The decision by 52% of the voters in the EU referendum last week to vote to leave the EU has had far-reaching impact across the globe. The oil and gas sector, bruised from nearly two years of low oil prices, is bracing itself for the fall out.
The immediate impact of the referendum outcome was a plunge in the value of the pound to a thirty-year low of $1.34, significant falls in all of the world’s stock exchanges and the price of Brent tumbling 5% to $48/bbl.
The greatest risk to the energy industry is surely a global economic slowdown, which would suppress oil prices for longer and delay investment in exploration and production.
In the short-term, however, UK-listed oil companies such as Shell, BP and Tullow have fared (comparatively) well since the decision was announced – with a large proportion of dollar-denominated revenue from abroad the devaluation of Sterling actually benefits these companies and they will see in a boost in reported revenues as a result. The end-user at the pump in the UK will, of course, see the opposite effect for the same reason – we import a significant proportion of the oil we consume and prices will rise as a result of the exchange rate movement.

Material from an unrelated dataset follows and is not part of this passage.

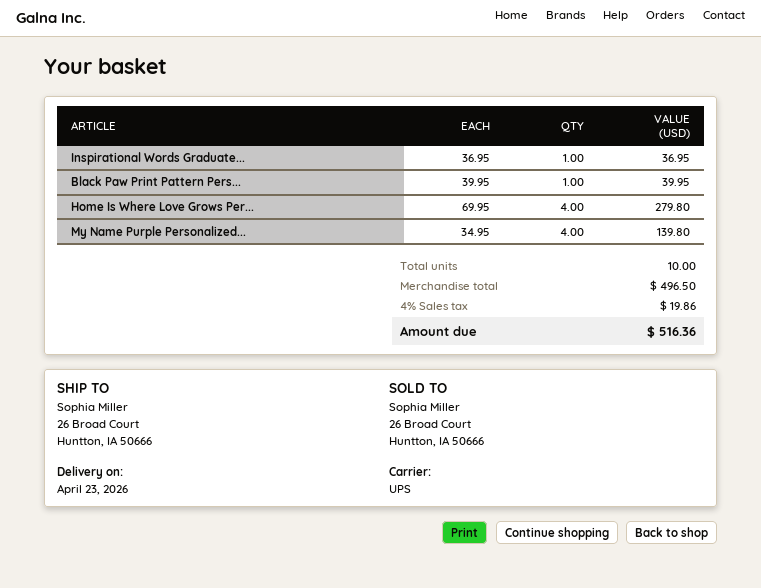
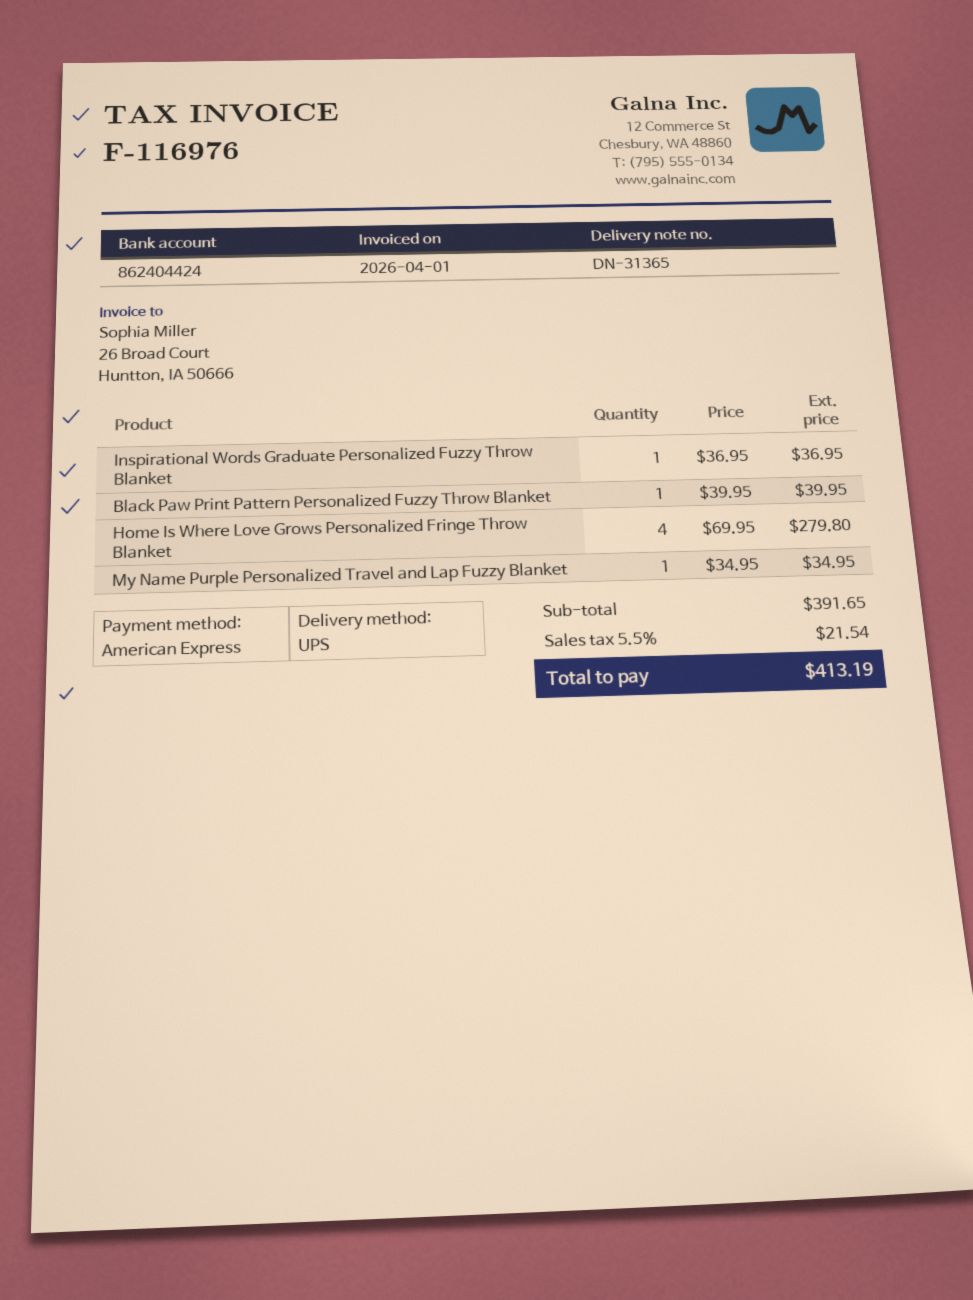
My Name Purple Personalized...: 4 x 34.95 = 139.80 -> 1 x 34.95 = 34.95
subtotal: 496.50 -> 391.65
tax: 4% = 19.86 -> 5.5% = 21.54
total: 516.36 -> 413.19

For now, we are left with a perception of risk generated by uncertainty over what ‘Brexit’ actually means. The negotiations on our exit are yet to happen and the timetable and extent of the UK withdrawal are yet to be seen.
The Prime Minister has made it clear he will not trigger Article 50 of the Lisbon convention himself and will leave it for the next leader. Despite the outcome of the vote it remains entirely possible that the government (largely pro-Europe) will deliver a ‘Brexit-lite’ outcome or even no Brexit at all.